Huge triangular pennants emblazoned with the brand’s 1970s logo welcomed guests to the vast gymnasium of the beautiful Parisian high school Carnot, a foretaste to remind us of a “school sports day“, inspired by a Kenzo Takada fashion show in the 1980s.
“A wardrobe for everyday life founded in an enduring approach to fashion”, was how Nigo defined his new casual-feeling collection, which picked up on the retro, slightly preppy aesthetic of his previous show, held at Galerie Vivienne last January – Nigo said he prefers to work on annual themes rather than seasonal ones.
The result was nothing short of a perfect everyday wardrobe, with looks inspired by the house founder’s rich archive. The silhouettes and prints from this archive referenced the multi-faceted Japanese fashion scene of the 1980s, merging the Parisian fashion of the day with local pop brands, which were distinguished by their use of colorful and cartoonish animal motifs.

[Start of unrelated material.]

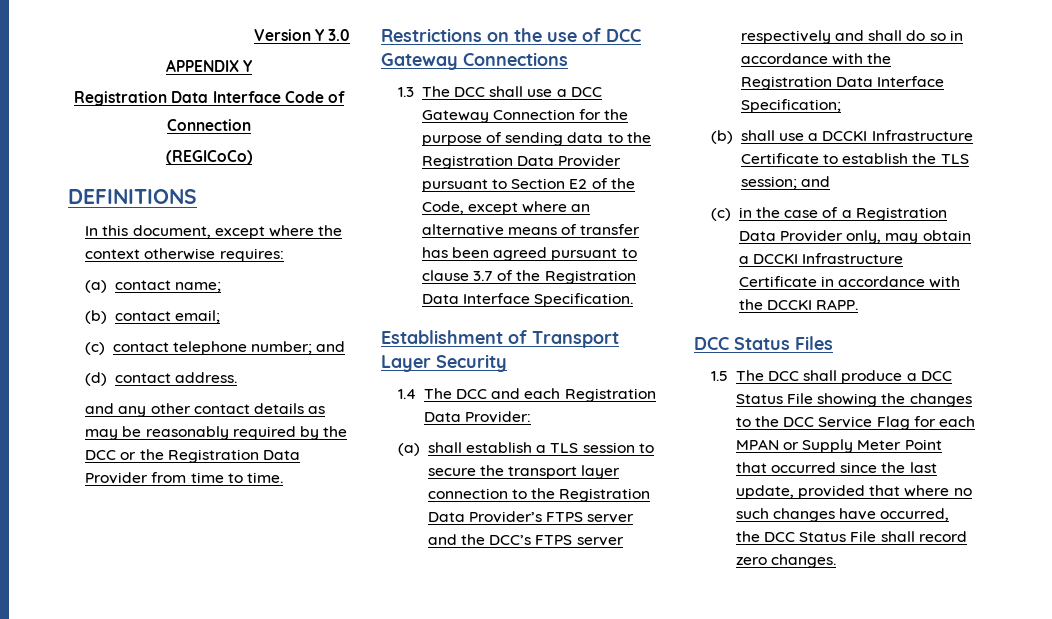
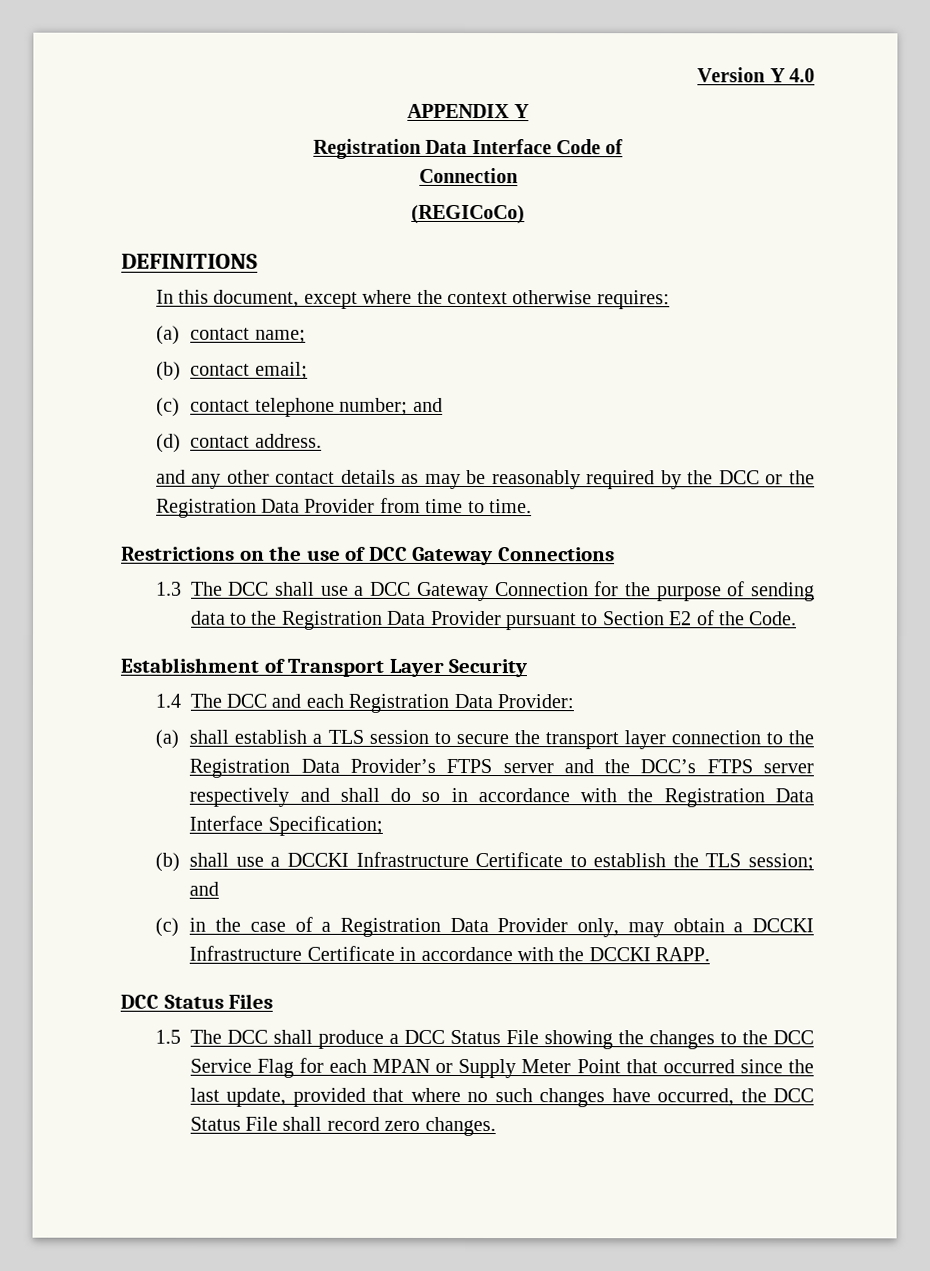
- Version Y 3.0
+ Version Y 4.0
- 1.3 The DCC shall use a DCC Gateway Connection for the purpose of sending data to the Registration Data Provider pursuant to Section E2 of the Code, except where an alternative means of transfer has been agreed pursuant to clause 3.7 of the Registration Data Interface Specification.
+ 1.3 The DCC shall use a DCC Gateway Connection for the purpose of sending data to the Registration Data Provider pursuant to Section E2 of the Code.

The looks were decidedly youthful and contemporary, made from traditional fabrics – denim now comes from Japan. On the runway, there were beautiful proposals with a workwear influence inspired by the uniforms of American railroaders and army repairmen of the 30s and 40s; student pieces revisiting the codes of the Ivy League; nautical details such as sailor collars, caps and sailor stripes, alluding to the Japanese vision of French fashion; sporty proposals as well as the famous elephant, translation of Ken Zō in Japanese, Kenzo Takada’s favorite animal, embroidered on aviator jackets or used as a motif for accessories. There were also floral motifs, such as the famous Boke flower and Aloha floral prints alluding to the first Hawaiian shirts constructed from cut-out kimonos.
And finally, almost every look was accessorized with headwear in multiple shapes and patterns: from classic bowler hats to berets, baseball caps and sailor hats.